Adattatore, regista e attore proprio nei panni del protagonista, Cecchi non si prende per niente sul serio e procede a una sforbiciata radicale del proprio personaggio riuscendo a usare finzione e umorismo ai fini di un gioco che spiazza e confonde lo spettatore: l’intreccio di normalità e follia, la perdita d’identità, il rapporto tra reale e maschere che indossiamo o che gli altri ci costringono a indossare, il fallimento della scienza, la rinuncia alla vita per non affrontare la sofferenza, la follia come fuga e rifugio – qui aleggiano la mascherata e il teatro nel teatro. A sostenere la struttura performativa alcuni bravi attori che fanno parte del vissuto di Cecchi: Angelica Ippolito, Gigio Morra, Roberto Tirifirò, insieme a Chiara Mancuso, Remo Stella.

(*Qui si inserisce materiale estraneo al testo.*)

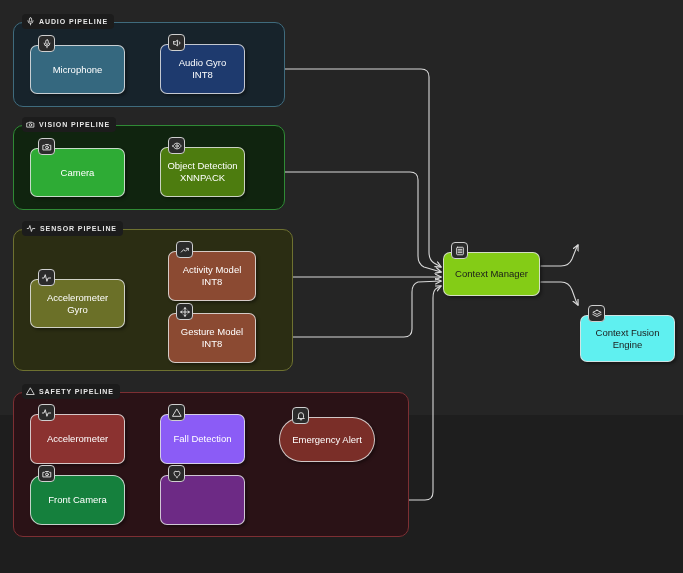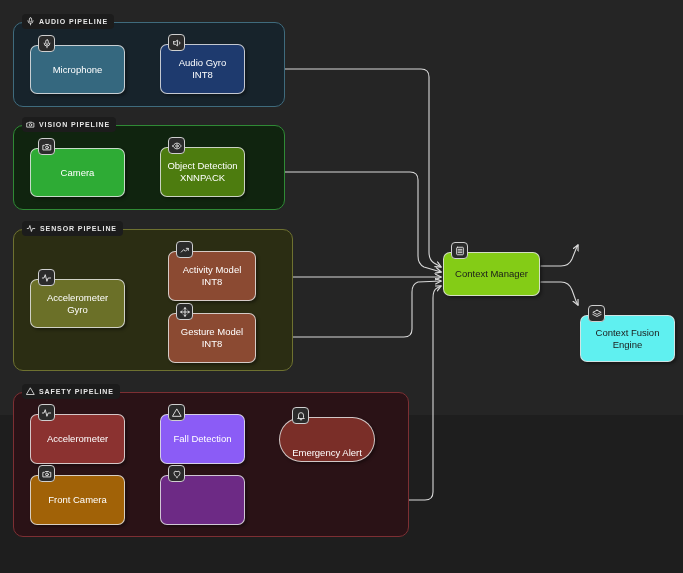--- a/index.html
+++ b/index.html
@@ -57,21 +57,21 @@
     align-items: center;
     justify-content: center;
     text-align: center;
     color: #ffffff;
     font-size: 9.5px;
     line-height: 12px;
     border: 1.2px solid rgba(226,226,226,0.85);
     box-shadow: 2px 2px 3px rgba(0,0,0,0.35);
     padding: 2px;
   }
-  .node.pill { border-radius: 26px; align-items: flex-end; }
+  .node.pill { border-radius: 26px; }
   .node.dark-text { color: #1b1b1b; }
   .node-label { pointer-events: none; white-space: pre-line; }
 
   
   .badge {
     position: absolute;
     top: -11px;
     left: 7px;
     width: 17px;
     height: 17px;
@@ -269,21 +269,21 @@
   <div class="node pill" style="left:279px; top:417px; width:96px; height:45px; background:#7a2e28;">
     <span class="badge" style="left:12px;">
       <svg width="10" height="10" viewBox="0 0 24 24" fill="none" stroke="#e6e6e6" stroke-width="2.2" stroke-linecap="round" stroke-linejoin="round">
         <path d="M6 16V10a6 6 0 0 1 12 0v6l2 2H4l2-2z"></path>
           <path d="M10 20a2 2 0 0 0 4 0"></path>
       </svg>
     </span>
     <span class="node-label">Emergency Alert</span>
   </div>
 
-  <div class="node" style="left:30px; top:475px; width:95px; height:50px; background:#a16207;">
+  <div class="node" style="left:30px; top:475px; width:95px; height:50px; background:#15803d;border-radius:12px;">
     <span class="badge">
       <svg width="10" height="10" viewBox="0 0 24 24" fill="none" stroke="#e6e6e6" stroke-width="2.2" stroke-linecap="round" stroke-linejoin="round">
         <path d="M3 8h3l2-2h8l2 2h3v11H3z"></path>
           <circle cx="12" cy="13" r="3.4"></circle>
       </svg>
     </span>
     <span class="node-label">Front Camera</span>
   </div>
 
   <div class="node" style="left:160px; top:475px; width:85px; height:50px; background:#6d2a85;">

Carlo Cecchi esaspera la finzione, dimostra la falsità di quella macchina teatrale che vive grazie a personaggi, che si nutre di gesti stereotipati non reali. E non è un caso che l’ultima battuta sia «Su, alzati, domani c’è un’altra replica», perché il Teatro offre la possibilità e la libertà di riprovare e rifare. La tragedia allora si trasforma in farsa e la macchina del teatro continua.